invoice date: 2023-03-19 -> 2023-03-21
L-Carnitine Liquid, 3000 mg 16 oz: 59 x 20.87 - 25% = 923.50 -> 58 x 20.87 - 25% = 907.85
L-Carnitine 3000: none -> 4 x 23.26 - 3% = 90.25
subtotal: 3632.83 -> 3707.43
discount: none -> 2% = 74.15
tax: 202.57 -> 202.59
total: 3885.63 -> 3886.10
--
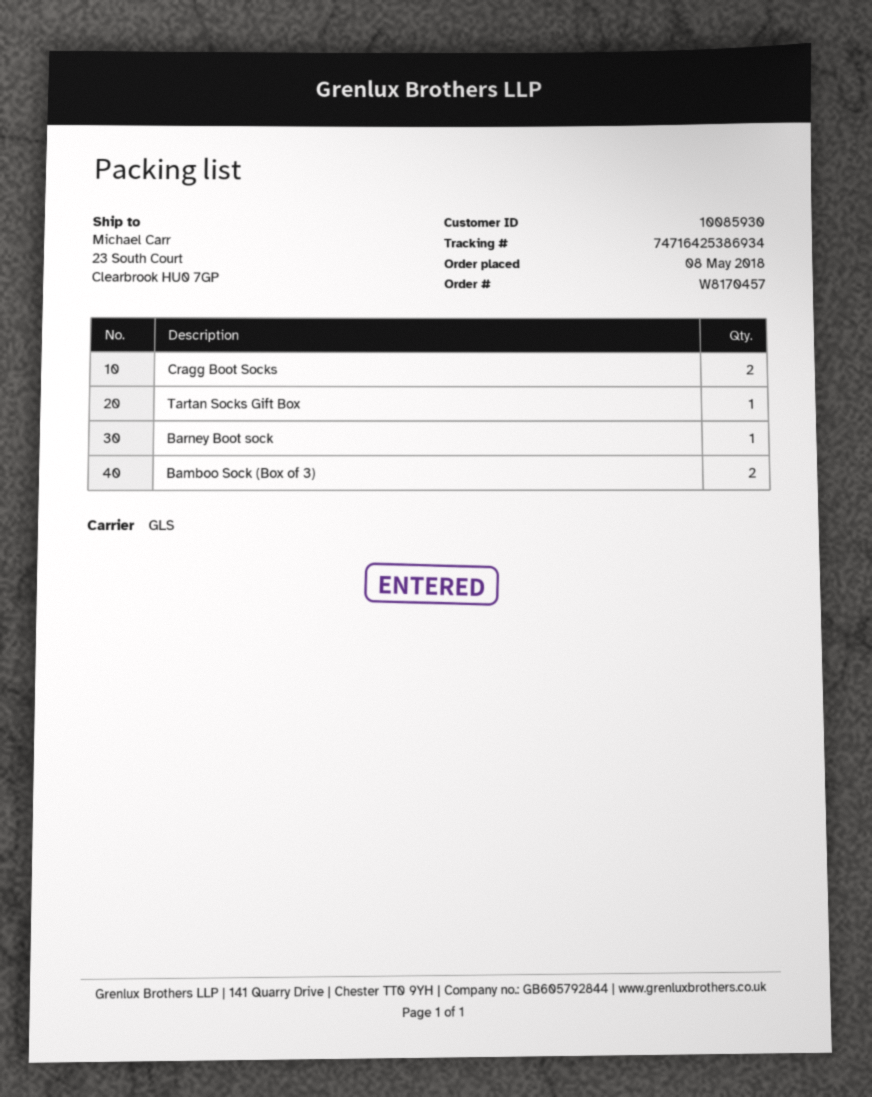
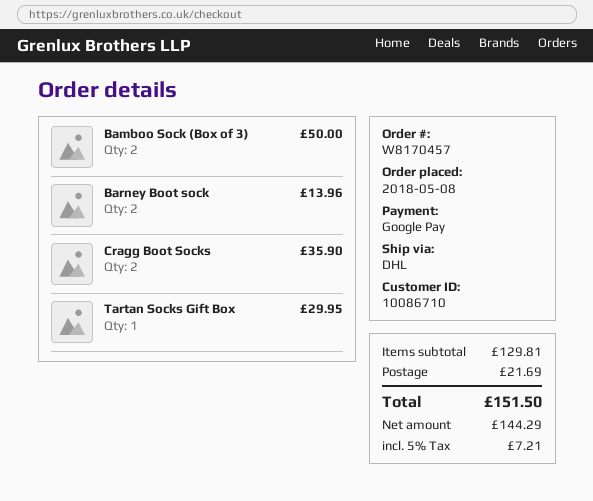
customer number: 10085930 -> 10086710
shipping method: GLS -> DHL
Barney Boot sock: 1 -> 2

## Your instructions
Among the lines above, find the one with "customer number: 10085930 -> 10086710" and the one with "Barney Boot sock: 1 -> 2". Quote both and everything between them, exactly.

## Task output
customer number: 10085930 -> 10086710
shipping method: GLS -> DHL
Barney Boot sock: 1 -> 2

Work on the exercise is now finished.